L'empereur poursuit, il en appelle à Confucius : voici la décision de Confucius qu'il cite :
« Celui qui s'acquitte convenablement des cérémonies ordonnées pour honorer le ciel et la terre à l'équinoxe et au solstice, et qui a l'intelligence de ces rites, peut gouverner un royaume aussi facilement qu'on regarde dans sa main. »
On trouvera encore ici que ces lignes de Confucius sentent l'athée de six mille lieues loin. Vous avez lu qu'elles ébranlèrent le cerveau chrétien de l'abbé Boileau, frère de Nicolas Boileau le bon poète. Confucius et l'empereur Kien-long auraient mal passé leur temps à l'inquisition de Goa ; mais comme il ne faut jamais condamner légèrement son prochain, et encore moins un bon roi, considérons ce que dit ensuite notre grand monarque :
« De tels hommes devaient attirer sur eux des regards favorables du souverain maître qui règne dans le plus haut des cieux. »
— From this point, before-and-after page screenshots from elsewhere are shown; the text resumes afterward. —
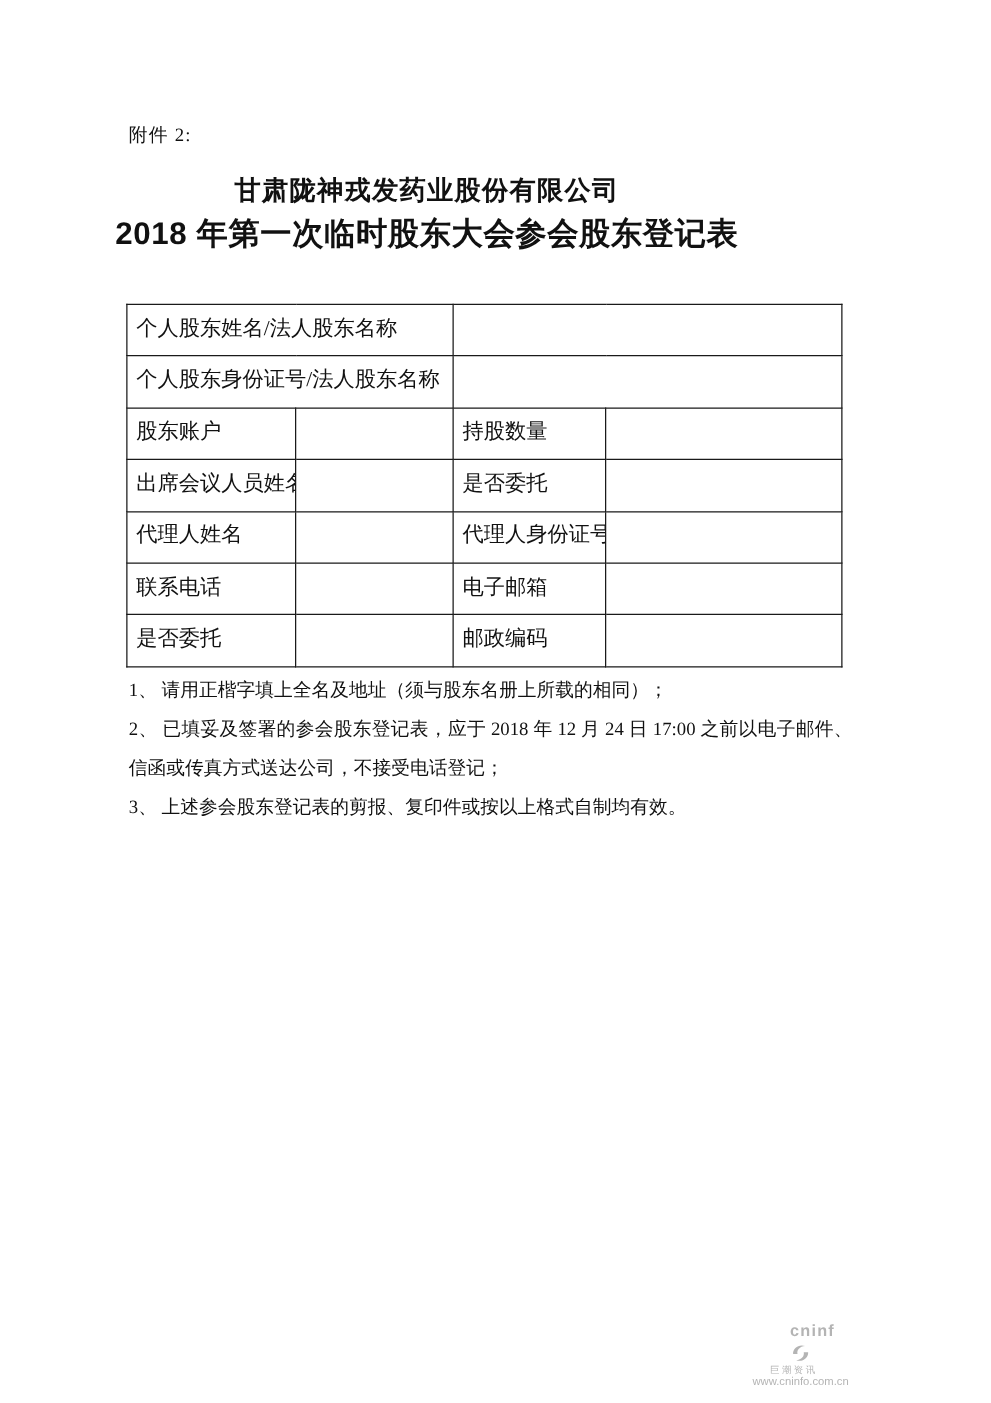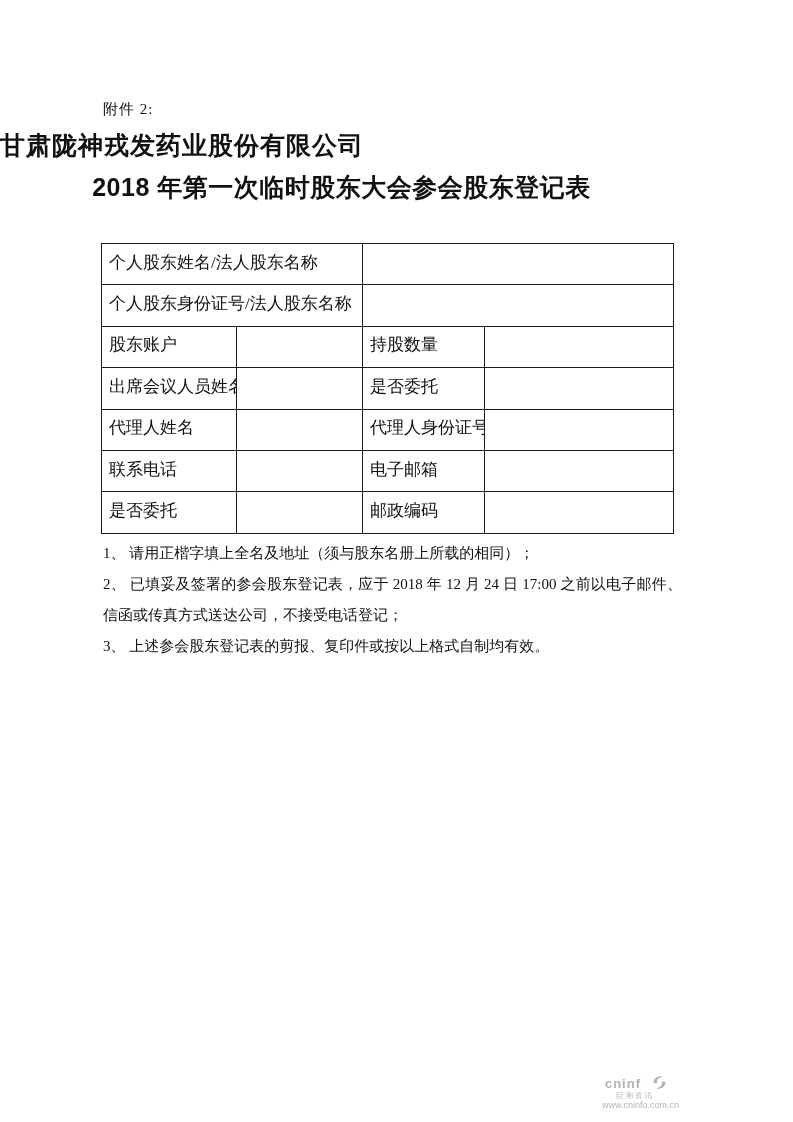--- a/index.html
+++ b/index.html
@@ -6,22 +6,22 @@
   .page {
     position:relative; width:683px; height:1122px; background:#ffffff;
     font-family:"Liberation Serif","DejaVu Serif",serif; color:#111111;
     overflow:hidden;
   }
   .attachment {
     position:absolute; left:103px; top:100px;
     font-size:15px; line-height:18px; letter-spacing:1px;
   }
   .doc-title {
-    position:absolute; left:0; right:0; top:134px; margin:0;
-    font-size:25px; line-height:22px; font-weight:bold;
+    position:absolute; left:0; right:0; top:134px; margin:8px;
+    text-align:center; font-size:21px; line-height:22px; font-weight:bold;
     font-family:"Liberation Sans","DejaVu Sans",sans-serif; letter-spacing:1px;
   }
   .doc-subtitle {
     position:absolute; left:0; right:0; top:176px; margin:0;
     text-align:center; font-size:25px; line-height:22px; font-weight:bold;
     font-family:"Liberation Sans","DejaVu Sans",sans-serif; letter-spacing:0.5px;
   }
   table.reg-table {
     position:absolute; left:101px; top:243px; width:572px;
     border-collapse:collapse; table-layout:fixed;
@@ -36,21 +36,21 @@
     position:absolute; left:103px; top:538px; width:579px;
     font-size:15px; line-height:31px;
   }
   .notes p { margin:0; text-align:justify; }
   .notes p.heading { font-weight:bold; text-align:left; }
   .cninfo {
     position:absolute; right:4px; bottom:11px; color:#b4b4b4;
     font-family:"Liberation Sans","DejaVu Sans",sans-serif;
     display:flex; flex-direction:column; align-items:flex-end;
   }
-  .cninfo-top { display:flex; align-items:flex-end; gap:10px; margin-right:11px; }
+  .cninfo-top { display:flex; align-items:flex-start; gap:2px; margin-right:11px;flex-direction:column; }
   .cninfo-brand { font-size:13px; font-weight:bold; letter-spacing:1px; line-height:14px; }
   .cninfo-swirl { width:17px; height:17px; display:block; }
   .cninfo-cn { font-size:7.5px; letter-spacing:2px; line-height:9px; margin-right:25px; }
   .cninfo-url { font-size:9px; line-height:11px; }
 </style>
 </head>
 <body>
 
 <div class="page">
Certes le père Bourdaloue et Massillon n'ont jamais rien dit de plus orthodoxe dans leurs sermons. Le père Amiot jure qu'il a traduit ce passage à la lettre. Les ennemis des jésuites diront que ce serment même de frère Amiot est très suspect, et qu'on ne s'avisa jamais d'affirmer par serment la fidélité de la traduction d'un endroit si simple ; nimia prœcautio dolus, trop de précaution est fourberie. Frère Amiot logé dans le palais, et sachant très bien que sa majesté est athée, aura voulu aller au-devant de cette accusation.
Si l'empereur croyait en Dieu, il dirait un mot de l'immortalité de l'âme : il n'en parle pas plus que Confucius ; donc l'empereur n'est qu'un athée vertueux et respectable. Voilà ce que diront les jansénistes, s'il en reste encore.
À cela les jésuites répondront : On peut très bien croire en Dieu sans être instruit des dogmes de l'immortalité de l'âme, de l'enfer, et du paradis : la loi mosaïque n'annonça point ces grands dogmes ; elle les réserva pour des temps plus divins. Les saducéens, rigides théologiens, n'en ont rien cru : la croyance d'un Dieu fut de tout temps une vérité inspirée par la nature à tous les hommes vivant en société ; le reste a été enseigné par la révélation : de là on conclut, avec assez de vraisemblance, que l'empereur Kien-long peut manquer de foi, mais qu'il ne manque pas de raison.
Pour moi, monsieur, je ne me sens ni assez hardi, ni assez compétent pour juger un aussi grand roi ; je présume seulement que le mot Tien ou Changti ne comporte pas précisément la même idée que le mot Al donnait en arabe, Jehova en phénicien, Knef en égyptien, Zeus en grec, Deus en latin, Gott en ancien allemand. Chaque mot entraîne avec lui différents accessoires en chaque langue : peut-être même, si tous les docteurs de la même ville voulaient se rendre compte des paroles qu'ils prononcent, on ne trouverait pas deux licenciés qui attachassent la même idée à la même expression. Peut-être enfin n'est-il pas possible qu'il y ait deux hommes sur la terre qui pensent absolument de même.
Vous m'objecterez que si la chose était ainsi, les hommes ne s'entendraient jamais. Aussi en vérité ne s'entendent-ils guère : du moins je n'ai jamais vu de dispute dans laquelle les argumentants sussent bien positivement de quoi il s'agissait. Personne ne posa jamais l'état de la question, si ce n'est cet Hibernois qui disait : Verum est, contra sic argumentor ; La chose est vraie, voici comme j'argumente contre.